» Aim of the exercise:
How many lines in the records below hold the word "Contact"? Answer with the number alone.

» Supplied information:
= Beginning of Section =

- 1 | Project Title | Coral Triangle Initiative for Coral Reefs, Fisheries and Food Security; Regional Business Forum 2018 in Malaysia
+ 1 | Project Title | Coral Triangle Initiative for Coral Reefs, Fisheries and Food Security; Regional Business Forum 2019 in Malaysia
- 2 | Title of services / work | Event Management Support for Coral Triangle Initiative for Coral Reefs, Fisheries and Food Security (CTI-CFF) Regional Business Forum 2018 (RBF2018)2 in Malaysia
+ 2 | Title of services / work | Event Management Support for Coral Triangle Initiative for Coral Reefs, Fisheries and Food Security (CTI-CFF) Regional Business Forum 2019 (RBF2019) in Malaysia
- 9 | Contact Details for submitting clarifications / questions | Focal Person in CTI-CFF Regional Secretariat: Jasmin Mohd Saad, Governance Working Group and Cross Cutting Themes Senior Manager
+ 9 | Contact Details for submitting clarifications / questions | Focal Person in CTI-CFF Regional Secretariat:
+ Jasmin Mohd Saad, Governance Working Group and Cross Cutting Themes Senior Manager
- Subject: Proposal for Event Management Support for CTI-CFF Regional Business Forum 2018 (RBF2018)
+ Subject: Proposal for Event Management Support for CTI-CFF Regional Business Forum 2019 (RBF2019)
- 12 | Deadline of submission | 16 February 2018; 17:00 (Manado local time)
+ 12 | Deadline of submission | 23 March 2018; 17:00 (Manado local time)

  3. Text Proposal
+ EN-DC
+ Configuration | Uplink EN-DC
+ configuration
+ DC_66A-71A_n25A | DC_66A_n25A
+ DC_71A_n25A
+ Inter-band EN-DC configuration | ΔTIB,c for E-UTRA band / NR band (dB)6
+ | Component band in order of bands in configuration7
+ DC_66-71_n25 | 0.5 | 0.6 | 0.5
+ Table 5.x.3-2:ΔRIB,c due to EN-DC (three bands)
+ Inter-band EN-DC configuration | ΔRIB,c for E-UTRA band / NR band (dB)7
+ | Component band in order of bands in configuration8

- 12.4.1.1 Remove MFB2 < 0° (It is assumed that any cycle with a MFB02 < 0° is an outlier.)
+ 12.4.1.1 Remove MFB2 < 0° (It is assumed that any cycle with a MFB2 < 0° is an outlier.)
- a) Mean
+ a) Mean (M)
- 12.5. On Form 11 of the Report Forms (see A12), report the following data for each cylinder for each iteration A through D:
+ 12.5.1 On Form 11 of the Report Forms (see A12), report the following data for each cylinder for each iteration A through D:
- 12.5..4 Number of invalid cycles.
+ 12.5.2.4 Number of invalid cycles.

= End of Section =

» Answer section:
2